Die neue V4-Ära

Mit Einführung des neuen, vom MotoGP abgeleiteten und «Desmosedici Stradale» genannten V4-Motors geht bei Ducati die V2-Ära zu Ende. Zumindest bei den Hypersportlern. Das neuste Flaggschiff der Roten wird «Panigale V4» heissen und bereits ab nächstem Jahr verfügbar sein. Das R-Modell als Basis für die SBK-WM folgt dann 2019.
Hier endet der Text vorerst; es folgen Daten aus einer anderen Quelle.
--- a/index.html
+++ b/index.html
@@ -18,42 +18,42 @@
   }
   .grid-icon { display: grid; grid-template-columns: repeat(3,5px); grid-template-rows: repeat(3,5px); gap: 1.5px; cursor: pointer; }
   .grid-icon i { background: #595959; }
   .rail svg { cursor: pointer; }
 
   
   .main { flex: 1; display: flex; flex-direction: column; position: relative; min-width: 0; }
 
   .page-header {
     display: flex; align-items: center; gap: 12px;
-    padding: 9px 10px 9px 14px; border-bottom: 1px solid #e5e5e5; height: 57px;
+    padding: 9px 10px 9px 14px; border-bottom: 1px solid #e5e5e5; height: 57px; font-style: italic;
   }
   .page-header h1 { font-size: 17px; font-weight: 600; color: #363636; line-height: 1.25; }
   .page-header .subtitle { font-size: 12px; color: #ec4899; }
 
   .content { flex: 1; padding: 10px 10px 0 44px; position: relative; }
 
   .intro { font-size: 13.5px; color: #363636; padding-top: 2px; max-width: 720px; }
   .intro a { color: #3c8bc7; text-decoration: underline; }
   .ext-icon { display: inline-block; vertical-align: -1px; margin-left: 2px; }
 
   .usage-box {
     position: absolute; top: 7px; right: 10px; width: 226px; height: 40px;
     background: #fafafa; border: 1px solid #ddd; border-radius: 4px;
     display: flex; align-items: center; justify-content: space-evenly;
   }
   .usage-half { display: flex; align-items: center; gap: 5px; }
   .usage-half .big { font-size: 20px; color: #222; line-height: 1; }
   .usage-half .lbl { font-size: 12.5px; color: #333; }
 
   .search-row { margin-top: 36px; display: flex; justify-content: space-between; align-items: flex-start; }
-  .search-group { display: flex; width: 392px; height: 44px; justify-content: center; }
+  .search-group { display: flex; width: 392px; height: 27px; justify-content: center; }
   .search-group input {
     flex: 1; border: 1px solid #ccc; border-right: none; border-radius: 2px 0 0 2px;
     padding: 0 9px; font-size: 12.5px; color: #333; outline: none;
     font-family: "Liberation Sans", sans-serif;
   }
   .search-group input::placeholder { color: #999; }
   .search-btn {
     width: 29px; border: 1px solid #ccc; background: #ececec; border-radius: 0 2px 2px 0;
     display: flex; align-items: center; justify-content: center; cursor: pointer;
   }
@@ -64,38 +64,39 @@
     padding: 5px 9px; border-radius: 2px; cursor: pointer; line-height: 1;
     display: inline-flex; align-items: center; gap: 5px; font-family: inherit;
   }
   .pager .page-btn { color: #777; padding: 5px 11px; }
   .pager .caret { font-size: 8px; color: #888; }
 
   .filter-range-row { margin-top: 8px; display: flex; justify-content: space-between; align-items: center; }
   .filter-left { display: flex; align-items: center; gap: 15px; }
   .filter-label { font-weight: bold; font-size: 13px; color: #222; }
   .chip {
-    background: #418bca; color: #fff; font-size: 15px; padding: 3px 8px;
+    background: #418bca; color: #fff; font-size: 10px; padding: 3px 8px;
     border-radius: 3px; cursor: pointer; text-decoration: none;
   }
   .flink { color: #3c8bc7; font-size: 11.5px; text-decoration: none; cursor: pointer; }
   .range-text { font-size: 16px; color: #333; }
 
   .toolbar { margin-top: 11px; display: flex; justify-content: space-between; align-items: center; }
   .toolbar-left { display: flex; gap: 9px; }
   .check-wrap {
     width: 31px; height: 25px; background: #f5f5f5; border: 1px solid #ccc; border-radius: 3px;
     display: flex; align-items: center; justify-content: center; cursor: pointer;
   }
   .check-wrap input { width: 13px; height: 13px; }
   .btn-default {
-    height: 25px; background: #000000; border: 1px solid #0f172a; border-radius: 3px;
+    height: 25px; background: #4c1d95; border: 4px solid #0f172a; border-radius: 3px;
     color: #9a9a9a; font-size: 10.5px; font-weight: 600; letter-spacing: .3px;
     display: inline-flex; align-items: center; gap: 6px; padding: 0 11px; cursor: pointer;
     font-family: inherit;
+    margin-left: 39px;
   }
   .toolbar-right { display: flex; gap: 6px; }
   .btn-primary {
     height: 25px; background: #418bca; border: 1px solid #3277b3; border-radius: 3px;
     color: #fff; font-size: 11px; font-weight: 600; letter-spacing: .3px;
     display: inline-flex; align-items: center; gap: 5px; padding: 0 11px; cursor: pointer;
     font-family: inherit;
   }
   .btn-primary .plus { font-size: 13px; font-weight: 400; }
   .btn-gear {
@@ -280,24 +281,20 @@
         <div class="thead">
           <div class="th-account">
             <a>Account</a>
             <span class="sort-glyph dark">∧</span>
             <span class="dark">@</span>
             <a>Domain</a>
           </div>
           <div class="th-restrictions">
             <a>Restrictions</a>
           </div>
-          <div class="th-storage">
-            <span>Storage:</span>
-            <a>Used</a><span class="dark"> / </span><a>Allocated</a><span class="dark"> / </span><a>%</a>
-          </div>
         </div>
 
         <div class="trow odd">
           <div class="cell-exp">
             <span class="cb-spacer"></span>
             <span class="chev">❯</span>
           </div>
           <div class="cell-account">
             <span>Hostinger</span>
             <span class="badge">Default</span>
Stolze 30 Jahre ist es her, seit der damals noch junge, angehende Ingenieur Massimo Bordi im Rahmen seiner Diplomarbeit bei Ducati die desmodromische Ventilsteuerung in Zylinderköpfen mit Vierventiltechnik und Wasserkühlung implementierte. Es war dies die Geburtsstunde des Desmoquattro-Antriebs, der in der legendären 851 seine Premiere feiern und fortan – in den Modellen 888, 916, 996, 998, 999, 1098, 1198 sowie als «Superquadro» in der 1199 bzw. 1299 Panigale – sämtliche Hypersportler aus Borgo Panigale in der Superbike-WM zu Ruhm und Ehre führen sollte. In Bologna werden seit 1995 aber auch Vierventiler mit «kleineren» Hubräumen entwickelt, angefangen vom V2 der 748 bis hin zum 157-PS-Aggregat der aktuellen 959 Panigale.
Der V4 musste her
Damit ist ab 2018 Schluss, denn die grossvolumigen Hochleistungs-V2 werden nicht mehr in der Lage sein, den immer strengeren Emissionsvorschriften gerecht zu werden. Und so folgt ab 2018 bei den Ducati-Hypersportlern auch in der Grossserie der Schritt in die Vierzylinderwelt – mit dem vom MotoGP-Racer übernommenen und hinsichtlich Strasseneinsatz optimierten «Desmosedici Stradale», der – eingebettet im brandneuen Superbike «Panigale V4» – diesen November an der EICMA vorgestellt werden soll. Freilich handelt es sich um einen V4-Motor mit den für Ducati dogmatischen 90 Grad Zylinderspreizung sowie desmodromischer Steuerung der 16 Ventile. Damit der Desmosedici Stradale auch bei tiefen und mittleren Drehzahlen satten Druck liefert, erhielt er etwas mehr Hubraum als der Wettbewerbsmotor – konkret 1103 cm3. Aus diesen werden bei einer Verdichtung von 14 : 1 eine Nennleistung von über 210 PS (bei 13 000/min) sowie ein max. Drehmoment von mehr als 120 Nm (zwischen 8750 und 12 250/min) generiert.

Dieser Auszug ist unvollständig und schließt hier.